REPUBLIKA.CO.ID,
Jatah biaya riset di bidang keagamaan masih terbatas.
JAKARTA — Jumlah profesor riset Indonesia di bidang keagamaan saat ini dinilai masih jauh dari standar yang dibutuhkan. Bahkan, rekrutmen periset bidang keagamaan terakhir yang dilakukan Kementerian Agama (Kemenag) terjadi 10 tahun yang lalu.
Kepala Badan Litbang dan Diklat Kemenag Machasin mengungkapkan, Indonesia saat ini mempunyai tiga pusat pengembangan dan penelitian di bidang keagamaan yang berada di bawah Kemenag.
Sayangnya, jumlah profesor riset di bidang agama belum cukup untuk memenuhi tiga pusat pengembangan riset keagamaan.
“Dengan jumlah profesor riset yang hanya 12 orang, Kemenag baru bisa memenuhi dua pusat kajian. Yakni, pusat kajian pertama di bidang kehidupan beragama dan pusat kajian kedua di bidang pendidikan agama,” ujar Machasin usai menghadiri pengukuhan dua orang profesor riset di bidang keagamaan di Jakarta, Selasa (17/12).
Sedangkan, pusat kajian ketiga di bidang kajian Islam dan khazanah. Saat ini, peneliti dan hasil penelitiannya dinilai masih sangat minim.
Jumlah ini masih sangat sedikit, baru enam persen dari jumlah total profesor peneliti riset di Indonesia. Seharusnya, kata Machasin, kebutuhan profesor riset di bidang agama minimal 20 persen dari total profesor riset di seluruh Indonesia.
Machasin mengatakan, tenaga yang mumpuni dan memenuhi kualifikasi di bidang kajian keagamaan masih sangat sedikit.
Sebab, ada persyaratan harus setingkat doktor (S-3) dan beberapa hasil riset yang berkualitas.
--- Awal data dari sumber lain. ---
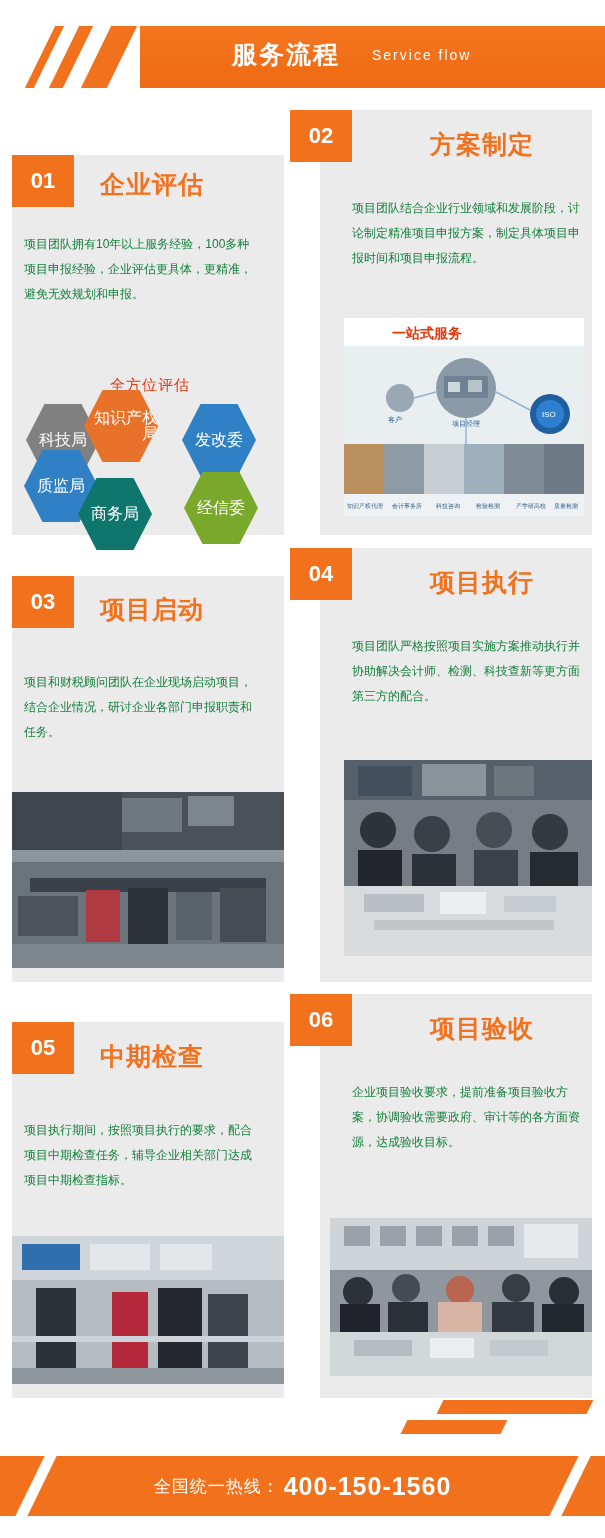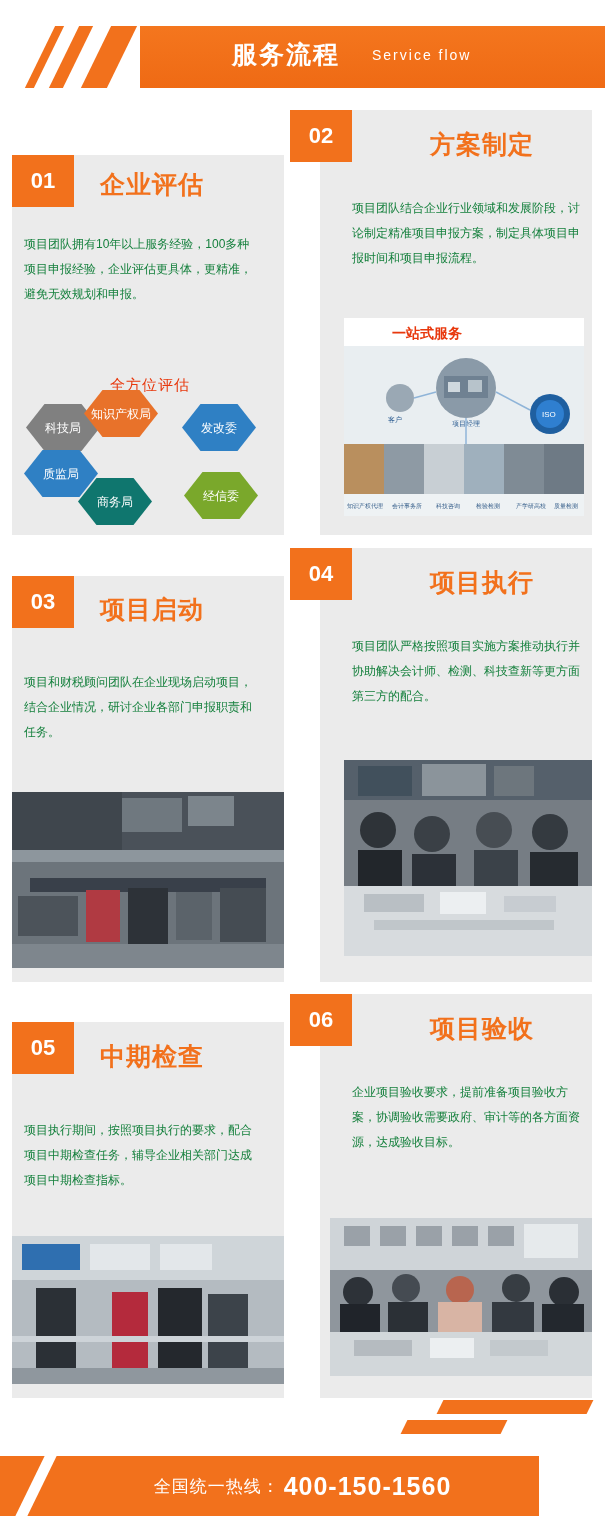--- a/index.html
+++ b/index.html
@@ -97,28 +97,28 @@
   }
 
   
   .hexwrap {
     position: absolute;
     background: #ebebeb;
   }
   .hex {
     position: absolute;
     width: 74px;
-    height: 47px;
+    height: 72px;
     clip-path: polygon(25% 0%, 75% 0%, 100% 50%, 75% 100%, 25% 100%, 0% 50%);
     color: #ffffff;
-    font-size: 12px;
+    font-size: 16px;
     display: flex;
     align-items: center;
     justify-content: center;
-    text-align: left;
+    text-align: right;
     line-height: 16px;
   }
   .hex-title {
     position: absolute;
     color: #e8380d;
     font-size: 15px;
     font-weight: normal;
     letter-spacing: 1px;
   }
 
@@ -128,21 +128,21 @@
     overflow: hidden;
     background: #6d7781;
   }
   .photo svg { display: block; }
 
   
   .footer {
     position: absolute;
     left: 0;
     top: 1456px;
-    width: 539px;
+    width: 605px;
     height: 60px;
     background: #f2711c;
   }
   .footer-inner {
     position: absolute;
     left: 0; top: 0;
     width: 605px; height: 60px;
     display: flex;
     align-items: center;
     justify-content: center;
Karena itu, untuk mencukupi kebutuhan profesor riset, tahun ini dan tahun depan Kemenag akan kembali merekrut peneliti baru.
Lambannya proses rekrutmen, menurut Machasin, karena jatah yang ditetapkan pemerintah untuk pembiayaan periset baru masih terbatas. “Karena itu, rekrutmen ini akan diaktifkan kembali demi mencukupi kebutuhan berbagai riset di bidang keagamaan,” ujarnya.
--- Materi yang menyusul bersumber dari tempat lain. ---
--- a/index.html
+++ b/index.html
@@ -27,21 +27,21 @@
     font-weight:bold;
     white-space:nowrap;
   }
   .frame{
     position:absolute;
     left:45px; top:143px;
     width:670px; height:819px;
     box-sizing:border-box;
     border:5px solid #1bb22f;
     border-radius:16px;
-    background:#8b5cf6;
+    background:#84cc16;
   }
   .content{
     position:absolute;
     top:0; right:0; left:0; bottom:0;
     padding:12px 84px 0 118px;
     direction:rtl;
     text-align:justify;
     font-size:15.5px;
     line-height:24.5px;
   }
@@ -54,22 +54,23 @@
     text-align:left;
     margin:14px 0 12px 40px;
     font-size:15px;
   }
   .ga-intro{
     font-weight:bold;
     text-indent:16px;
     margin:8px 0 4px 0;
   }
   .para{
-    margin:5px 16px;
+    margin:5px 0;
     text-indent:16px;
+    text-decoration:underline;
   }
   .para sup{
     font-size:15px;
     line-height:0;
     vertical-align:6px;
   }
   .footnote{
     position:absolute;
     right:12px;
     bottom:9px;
Sekjen Kemenag Bahrul Hayat menilai, posisi profesor riset di bidang agama sangat penting sebagai pengkaji dan peneliti bagi kebijakan pemerintah, khususnya di bidang keagamaan.
Bahrul menekankan, topik yang paling penting dalam kajian keagamaan saat ini adalah riset di bidang pendidikan agama dan riset di bidang kerukunan, toleransi, serta kehidupan beragama di Indonesia.
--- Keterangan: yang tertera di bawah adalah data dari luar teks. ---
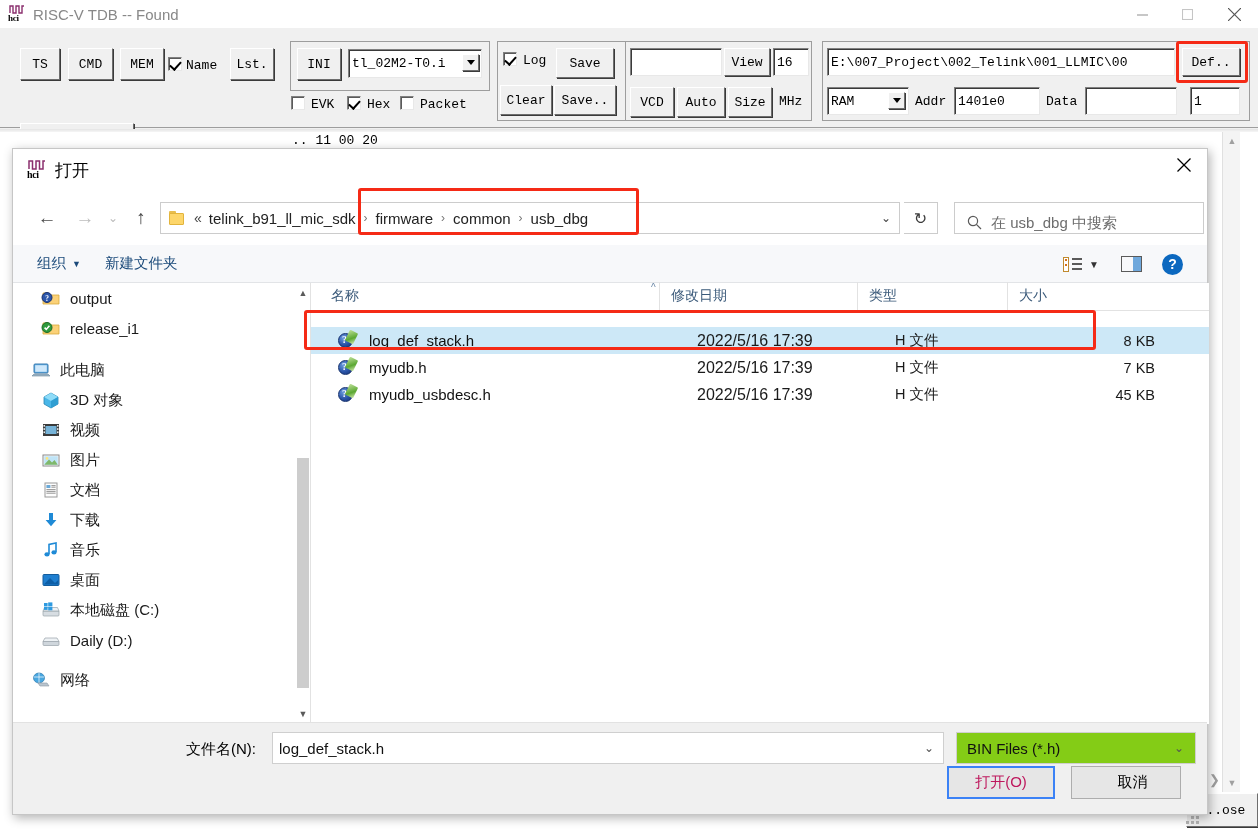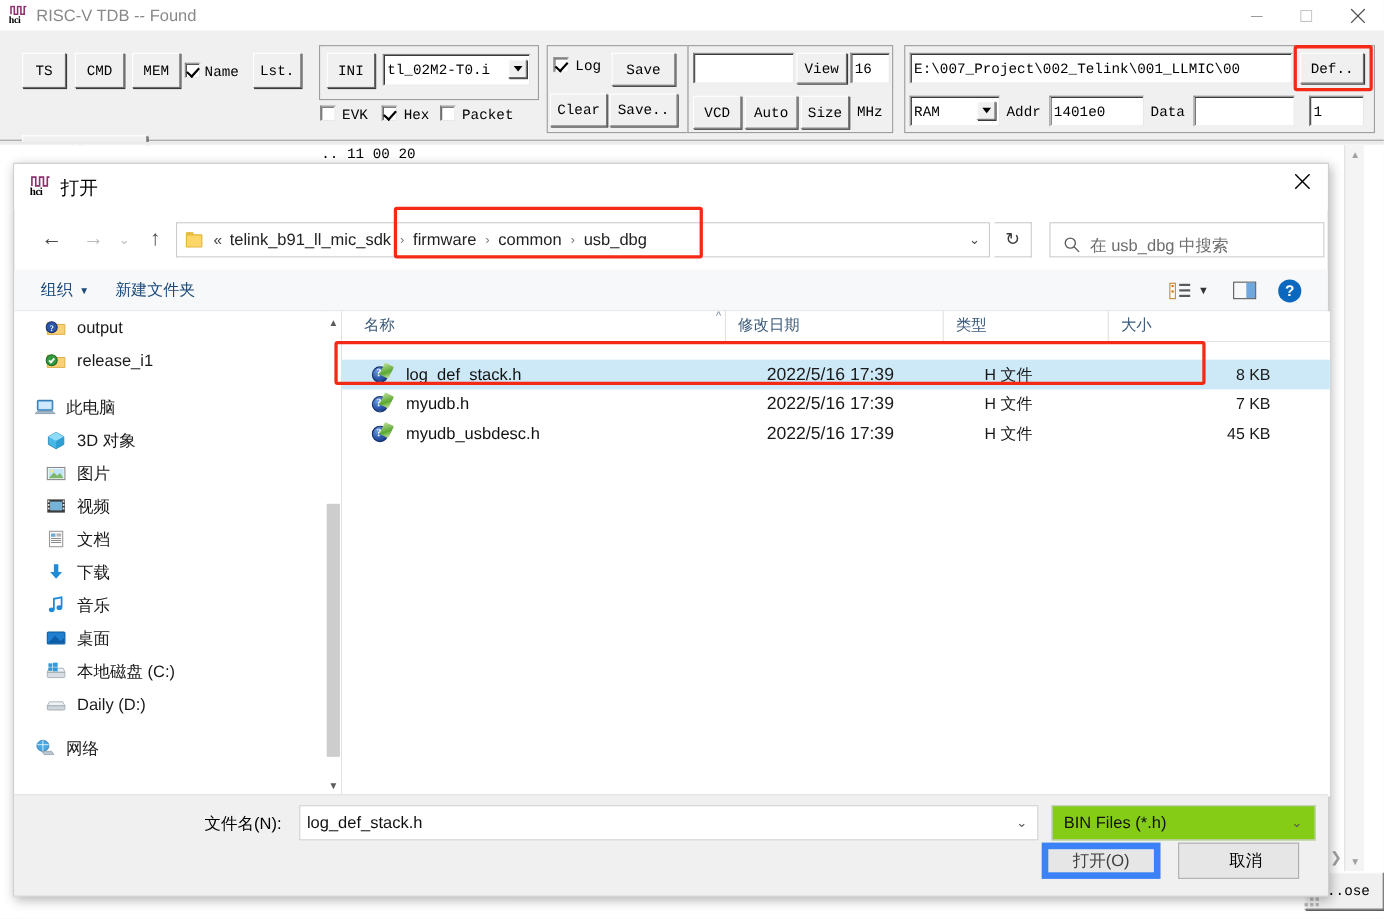--- a/index.html
+++ b/index.html
@@ -442,23 +442,23 @@
     width: 240px; height: 32px;
     background: #84cc16; border: 1px solid #cfcfcf;
     display: flex; align-items: center;
     font-size: 15px; color: #111;
     padding-left: 10px;
   }
   #filter-caret { position: absolute; right: 11px; top: 8px; font-size: 12px; color: #555; }
   #btn-open {
     position: absolute; left: 947px; top: 766px;
     width: 108px; height: 33px;
-    background: #e6e6e6; border: 6px solid #3b82f6;
-    display: flex; align-items: center; justify-content: center;
-    font-size: 15px; color: #404040;
+    background: #e6e6e6; border: 2px solid #3b82f6;
+    display: flex; align-items: center; justify-content: center;
+    font-size: 15px; color: #be185d;
     z-index: 40;
   }
   #btn-cancel {
     position: absolute; left: 1071px; top: 766px;
     width: 110px; height: 33px;
     background: #e6e6e6; border: 1px solid #adadad;
     display: flex; align-items: center; justify-content: center;
     font-size: 15px; color: #000;
     z-index: 40;
     padding-left: 13px;
@@ -690,50 +690,50 @@
           <path d="M10 2 L17 6 L10 10 L3 6 Z" fill="#8fdcf8"></path>
           <path d="M10 10 L17 6 L17 13 L10 17 Z" fill="#2f9ed2"></path>
         </svg>
       </span>
       <span>3D 对象</span>
     </div>
 
     <div class="nav-row">
       <span class="nav-ico">
         <svg width="20" height="18" viewBox="0 0 20 18">
-          <rect x="2" y="4" width="16" height="11" fill="#fff" stroke="#8a8a8a"></rect>
-          <rect x="3.2" y="5.2" width="13.6" height="8.6" fill="#bfe4f7"></rect>
-          <path d="M3.2 13.8 L8 8.5 L11 11.5 L13.5 9 L16.8 13.8 Z" fill="#7fb86b"></path>
-          <circle cx="6" cy="7.4" r="1.3" fill="#ffe57a"></circle>
-        </svg>
-      </span>
-      <span>图片</span>
-    </div>
-
-    <div class="nav-row">
-      <span class="nav-ico">
-        <svg width="20" height="18" viewBox="0 0 20 18">
           <rect x="2" y="3" width="16" height="12" fill="#3b3b3b"></rect>
           <rect x="4.5" y="5" width="11" height="8" fill="#76b3d8"></rect>
           <g fill="#e8e8e8">
               <rect x="2.5" y="4" width="1.5" height="1.7"></rect>
               <rect x="2.5" y="7.2" width="1.5" height="1.7"></rect>
               <rect x="2.5" y="10.4" width="1.5" height="1.7"></rect>
               <rect x="16" y="4" width="1.5" height="1.7"></rect>
               <rect x="16" y="7.2" width="1.5" height="1.7"></rect>
               <rect x="16" y="10.4" width="1.5" height="1.7"></rect>
             </g>
         </svg>
       </span>
       <span>视频</span>
     </div>
 
     <div class="nav-row">
       <span class="nav-ico">
         <svg width="20" height="18" viewBox="0 0 20 18">
+          <rect x="2" y="4" width="16" height="11" fill="#fff" stroke="#8a8a8a"></rect>
+          <rect x="3.2" y="5.2" width="13.6" height="8.6" fill="#bfe4f7"></rect>
+          <path d="M3.2 13.8 L8 8.5 L11 11.5 L13.5 9 L16.8 13.8 Z" fill="#7fb86b"></path>
+          <circle cx="6" cy="7.4" r="1.3" fill="#ffe57a"></circle>
+        </svg>
+      </span>
+      <span>图片</span>
+    </div>
+
+    <div class="nav-row">
+      <span class="nav-ico">
+        <svg width="20" height="18" viewBox="0 0 20 18">
           <rect x="4" y="2" width="12" height="14" fill="#fdfdfd" stroke="#9a9a9a"></rect>
           <rect x="5.4" y="4" width="4" height="3" fill="#6aa9d8"></rect>
           <g stroke="#7a7a7a" stroke-width="0.8">
               <line x1="10.4" y1="4.6" x2="14.6" y2="4.6"></line>
               <line x1="10.4" y1="6.2" x2="14.6" y2="6.2"></line>
               <line x1="5.4" y1="8.6" x2="14.6" y2="8.6"></line>
               <line x1="5.4" y1="10.4" x2="14.6" y2="10.4"></line>
               <line x1="5.4" y1="12.2" x2="14.6" y2="12.2"></line>
             </g>
         </svg>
Dua hal ini, menurut Bahrul, merupakan riset yang penting untuk menjaga kualitas kehidupan beragama masyarakat Indonesia ke depan.
“Pendidikan agama sebagai dasar pendidikan karakter dan penjaga moralitas anak bangsa. Sedangkan, kajian kerukunan dan toleransi sebagai landasan pemerintah dalam menjaga keutuhan bangsa yang dikenal sangat majemuk,” katanya.
Bahrul menegaskan, ke depan ia akan mendorong lebih bayak profesor riset dan hasil riset berkualitas di lingkungan Kemenag, baik di bidang agama maupun kehidupan antarumat beragama.
Ia juga mengungkapkan tentang ketertarikan negara-negara Barat terhadap kehidupan antarumat beragama di Indonesia. Sebab, kata Bahrul, Indonesia kerap menjadi cemooh dalam kehidupan beragama, namun di sisi lain mereka tidak memiliki konsep bagaimana seharusnya kehidupan beragama dalam satu negara.
Ia mengatakan, sejumlah negara di Eropa sekuler, seperti Jerman dan Yunani, saat ini sedang memfokuskan studi kehidupan beragama di Indonesia. Setelah banyak warga negara mereka menyadari pentingnya pendidikan agama sebagai satu-satunya penjaga moralitas generasi muda.
“Di sisi lain, adanya tuntutan masyarakat mereka yang semakin membutuhkan kehidupan beragama sebagai landasan hidup. Mereka mempelajarinya dari Indonesia,” kata Bahrul.